Campus News

College of Education study links declining fitness, sleep complaints among middle-aged adults

Rod Dishman
College of Education professor Rod Dishman was named one of the American College of Sports Medicine's Citation Award winners for his exercise science research.

A new UGA study finds a link between a person’s fitness level-specifically cardiorespiratory fitness-and sleeping ability.

Led by Rodney Dishman, a professor of kinesiology in the College of Education, the study featured in the journal Medicine & Science in Sports & Exercise analyzed data collected over 35 years.

As people age, they risk losing their cardiorespiratory fitness, Dishman said. The longer adults can walk or run on a treadmill as speed and grade increases, the greater their cardiorespiratory fitness is.

“When participants lost a minute on their treadmill time, they experienced a greater risk of sleeping problems,” Dishman said. “Our findings give an incentive for adults to maintain fitness and continue exercising.”

The data, from the Aerobics Center Longitudinal Study, followed a group of over 8,000 men and women from 1971 to 2006. Their cardiorespiratory fitness was measured over four clinic visits, each separated by an average of two years.

“This kind of study is novel,” Dishman said. “In the past, studies mostly used self-reporting as a means of researching physical activity or measured fitness just once. However, this study closely examines the fitness changes in men and women over a long period of time using an objective measure of cardiorespiratory fitness.”

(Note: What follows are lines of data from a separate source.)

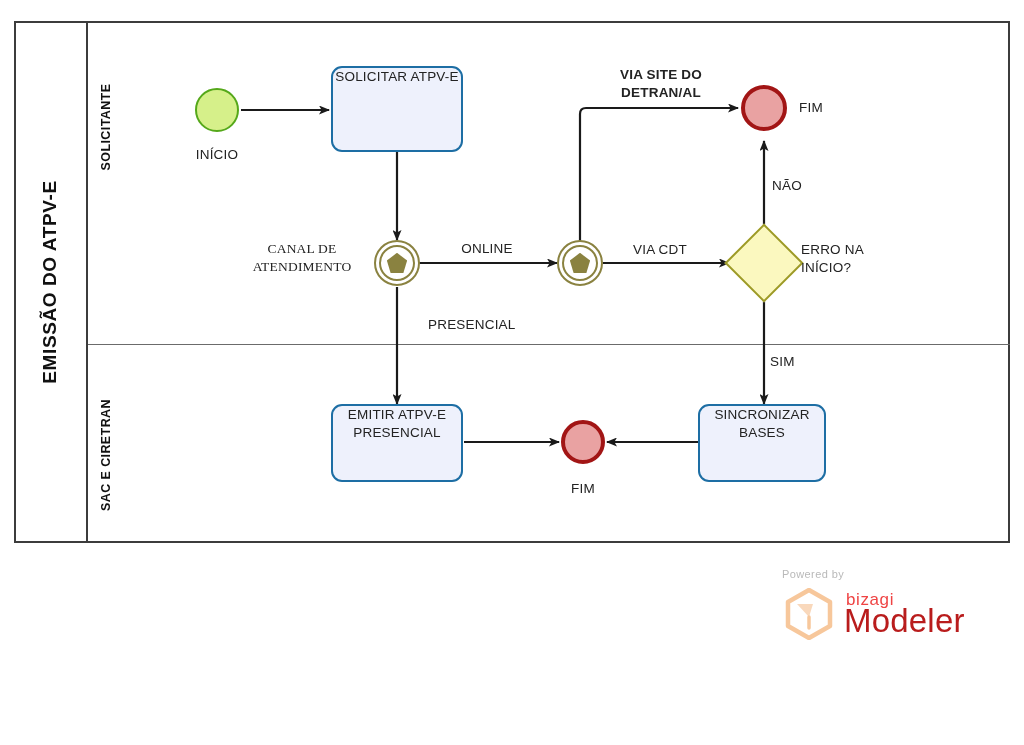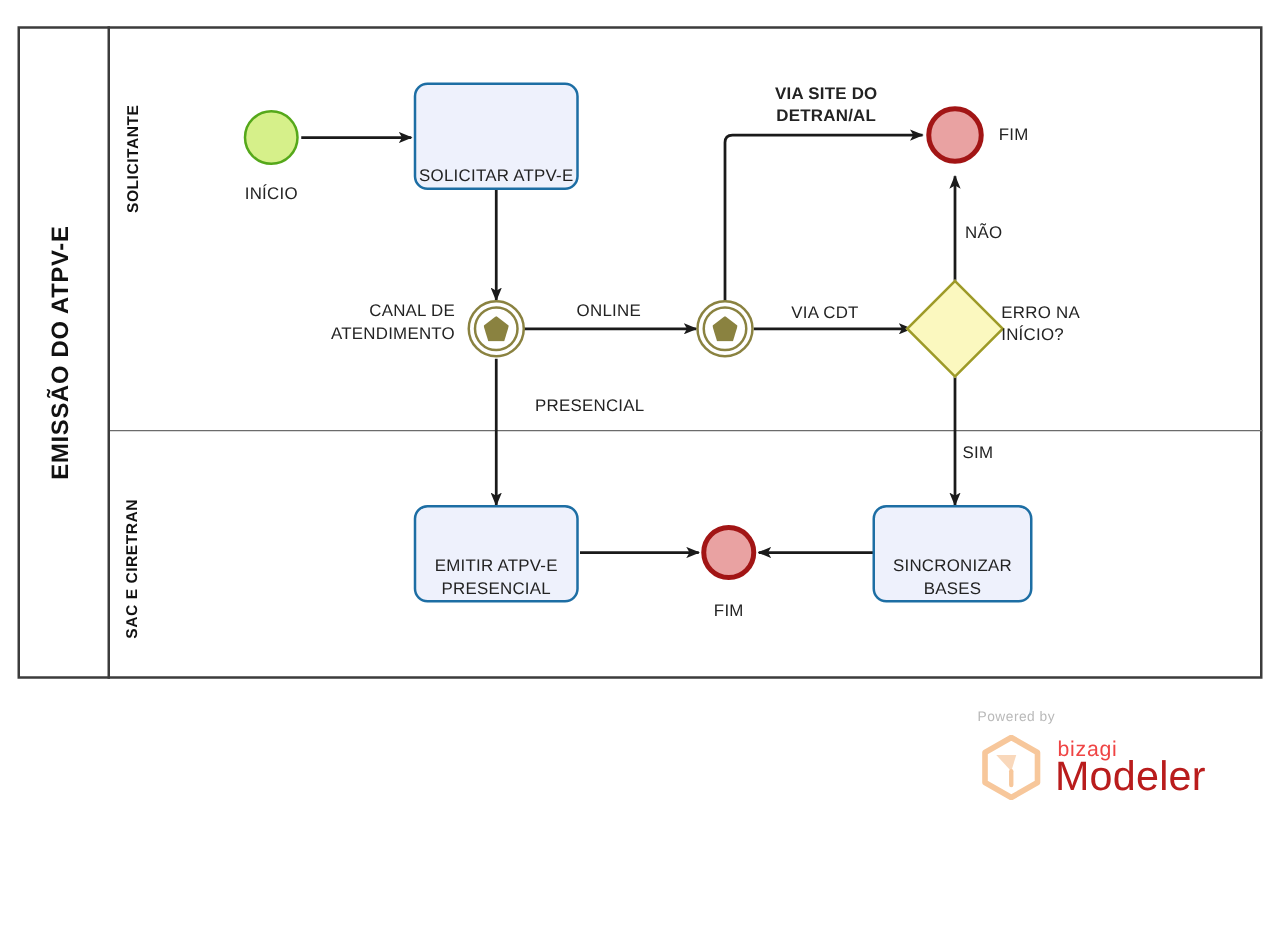--- a/index.html
+++ b/index.html
@@ -100,7 +100,7 @@
     border: 2.5px solid #1d6ea4;
     border-radius: 11px;
     display: flex;
-    align-items: flex-end;
+    align-items: flex-start;
     justify-content: center;
     text-align: center;
     font-size: 13.5px;

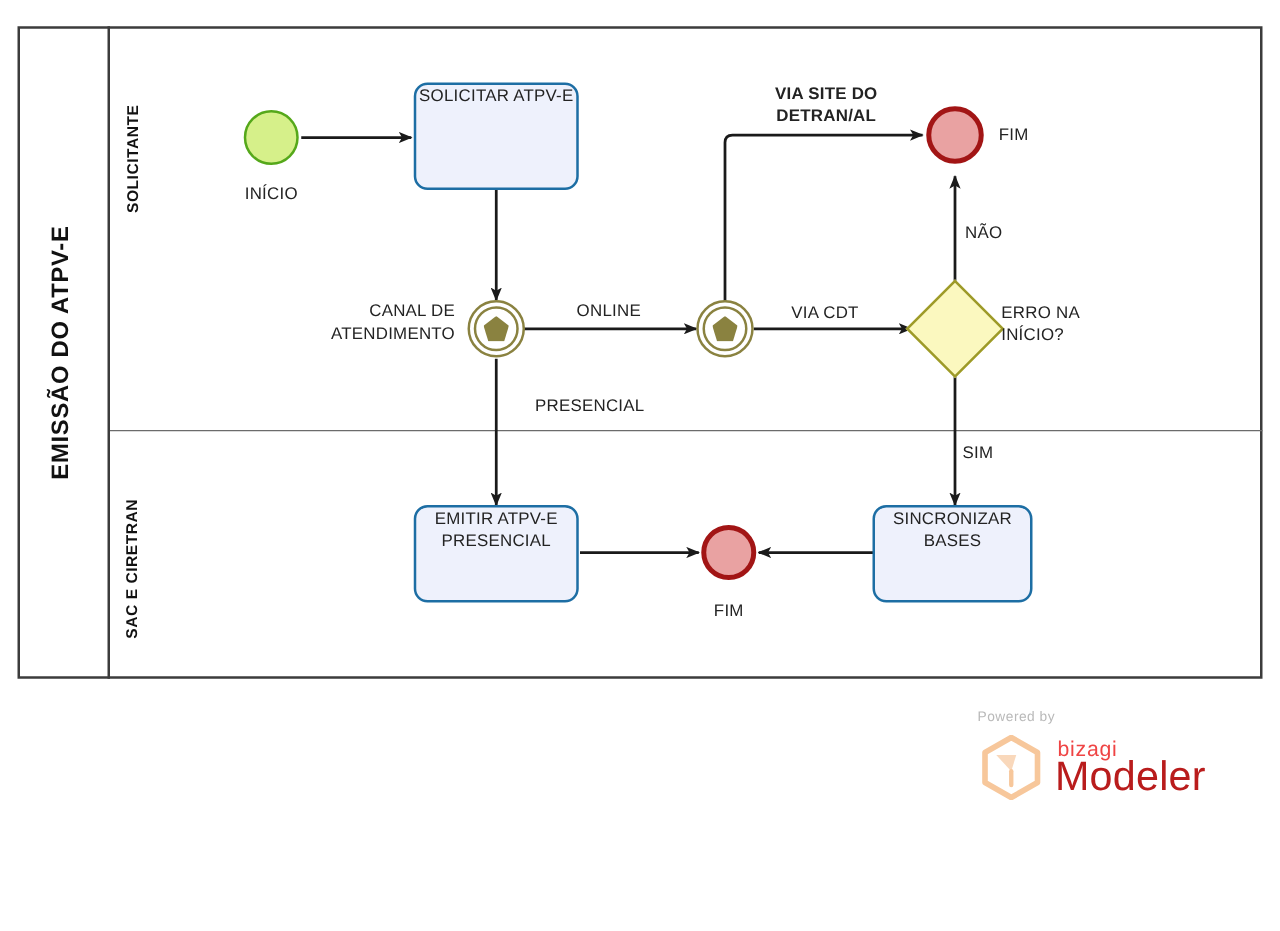--- a/index.html
+++ b/index.html
@@ -161,7 +161,7 @@
     white-space: pre-line;
   }
   .lbl-c { text-align: center; }
-  .lbl-r { text-align: right; }
+  .lbl-r { text-align: center; font-family: Liberation Serif, serif; }
   .lbl-l { text-align: left; }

Administered at the Cooper Clinic in Dallas, Texas, participants initially were given medical examinations and maximal graded treadmill exercise tests. The men and women, between the ages of 20 and 85, did not complain about sleeping problems during their first visit.

Over time, a significant number of participants lost their cardiorespiratory fitness. By their second or third visits, they were no longer able to exercise on the treadmill like they could during their first visit.

During a checkup with their physicians, participants were asked a series of questions about their health, including questions about difficulty sleeping.

For each minute decrease in treadmill endurance between the ages of 51 and 56, sleep complaints increased 1.7 percent for men and 1.3 percent for women.

Depending on an adult’s age, maintaining fitness may be difficult. Around age 45, adults will start losing fitness if they aren’t exercising regularly.

Dishman cites the Federal Physical Activity Guidelines for Americans for those looking to watch their
cardiorespiratory fitness.

“It says that adults should get 150 minutes of moderate physical activity or 75 minutes of vigorous activity per week,” he said. “Examples include brisk walking for moderate activity and jogging, biking and swimming for vigorous activity.”

If adults adhere to the standard guidelines of exercise, they’ll likely maintain cardiorespiratory fitness through middle age.

“Staying active won’t cure sleep complaints, but it will reduce the odds of them,” Dishman said. “The more active you stay, the better off you’ll be.”

The study, “Decline in Cardiorespiratory Fitness and Odds of Incident Sleep Complaints,” was supported by grants from the National Institutes of Health.

Co-authors include Steven N. Blair and Xuemei Sui of the University of South Carolina, Timothy S. Church of the Pennington Biomedical Research Center and Shawn D. Youngstedt and Christopher E. Kline of the University of Pittsburgh.